Interview: ÌFÉ Blends Music & Religion to Honor Those Who Have Died During the Pandemic

Producer and percussionist Otura Mun talks about his latest EP, The Living Dead, and how he traces the influences of West Africa in his new work.

There are bands that open up a spiritual world through their music. ÌFÉ is one example. An electro-futurist band that fuses Afro-Cuban rhythms and Jamaican dancehall with Yoruba mystical voices. With the success of their 2017 debut album "IIII+IIII" (pronounced Eji-Ogbe), ÌFÉ has reached an audience that is looking for Caribbean and contemporary sounds.

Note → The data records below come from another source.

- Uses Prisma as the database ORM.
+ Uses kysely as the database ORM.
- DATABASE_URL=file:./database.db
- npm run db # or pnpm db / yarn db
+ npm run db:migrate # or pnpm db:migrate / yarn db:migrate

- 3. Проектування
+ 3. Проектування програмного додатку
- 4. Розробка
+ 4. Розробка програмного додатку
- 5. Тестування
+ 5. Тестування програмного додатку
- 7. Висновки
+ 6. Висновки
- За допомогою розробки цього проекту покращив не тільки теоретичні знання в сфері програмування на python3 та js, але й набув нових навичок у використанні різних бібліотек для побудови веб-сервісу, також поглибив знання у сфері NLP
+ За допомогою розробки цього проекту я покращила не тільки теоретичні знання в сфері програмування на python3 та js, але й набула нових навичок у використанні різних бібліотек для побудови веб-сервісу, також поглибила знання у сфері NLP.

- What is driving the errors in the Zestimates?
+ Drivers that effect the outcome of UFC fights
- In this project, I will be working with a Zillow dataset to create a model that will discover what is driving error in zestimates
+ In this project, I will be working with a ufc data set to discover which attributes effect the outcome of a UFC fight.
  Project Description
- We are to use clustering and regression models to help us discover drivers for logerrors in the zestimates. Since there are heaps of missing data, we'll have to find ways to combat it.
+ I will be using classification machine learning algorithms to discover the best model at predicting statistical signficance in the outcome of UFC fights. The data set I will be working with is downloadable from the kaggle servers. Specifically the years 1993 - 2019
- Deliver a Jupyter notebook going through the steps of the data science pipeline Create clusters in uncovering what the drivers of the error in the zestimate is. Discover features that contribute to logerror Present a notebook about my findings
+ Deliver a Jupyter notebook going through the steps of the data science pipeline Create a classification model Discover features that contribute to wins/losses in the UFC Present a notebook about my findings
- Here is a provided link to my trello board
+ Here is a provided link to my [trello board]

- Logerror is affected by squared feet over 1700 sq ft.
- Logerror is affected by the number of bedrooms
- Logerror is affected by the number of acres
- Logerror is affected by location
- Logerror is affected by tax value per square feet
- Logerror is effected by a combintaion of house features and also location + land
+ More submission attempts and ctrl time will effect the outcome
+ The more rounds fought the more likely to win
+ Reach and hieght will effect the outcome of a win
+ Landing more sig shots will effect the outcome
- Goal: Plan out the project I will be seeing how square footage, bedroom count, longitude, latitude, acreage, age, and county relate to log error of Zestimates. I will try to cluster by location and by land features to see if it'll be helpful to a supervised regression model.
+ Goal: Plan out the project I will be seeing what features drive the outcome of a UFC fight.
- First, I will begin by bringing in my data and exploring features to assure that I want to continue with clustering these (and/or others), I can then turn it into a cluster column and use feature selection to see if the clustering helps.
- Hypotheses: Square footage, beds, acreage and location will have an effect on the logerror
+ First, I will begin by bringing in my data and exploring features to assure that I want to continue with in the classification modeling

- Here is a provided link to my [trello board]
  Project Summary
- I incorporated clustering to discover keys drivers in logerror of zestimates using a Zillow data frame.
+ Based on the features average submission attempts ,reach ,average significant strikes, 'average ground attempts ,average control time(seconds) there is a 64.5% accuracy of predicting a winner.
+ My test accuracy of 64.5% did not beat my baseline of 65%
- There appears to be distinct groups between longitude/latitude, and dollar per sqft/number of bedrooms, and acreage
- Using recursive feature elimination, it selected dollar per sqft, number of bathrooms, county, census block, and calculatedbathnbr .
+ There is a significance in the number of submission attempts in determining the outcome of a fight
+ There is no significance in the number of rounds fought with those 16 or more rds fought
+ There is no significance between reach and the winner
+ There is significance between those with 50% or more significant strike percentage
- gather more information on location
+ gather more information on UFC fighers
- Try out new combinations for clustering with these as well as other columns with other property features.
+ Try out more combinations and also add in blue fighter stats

The Puerto Rican-based band just released a new EP, The Living Dead- Ashé Bogbo Egun, that aims to heal and honor those who have died during this pandemic. Otura Mun, the band leader, is an African-American producer and percussionist, who began a personal journey about a decade ago, when he landed in San Juan, and decided to move there. He learned Spanish, dug deep into his African ancestry and started to practice the Yoruba-Caribbean religion of Santería.

ÌFÉ, which means "love and expansion" in Yoruba, ties two worlds, music and religion, artistically. This new EP modernized prayer songs to hopefully make them more accessible to a younger generation. OkayAfrica spoke with Otura Mun on his latest work.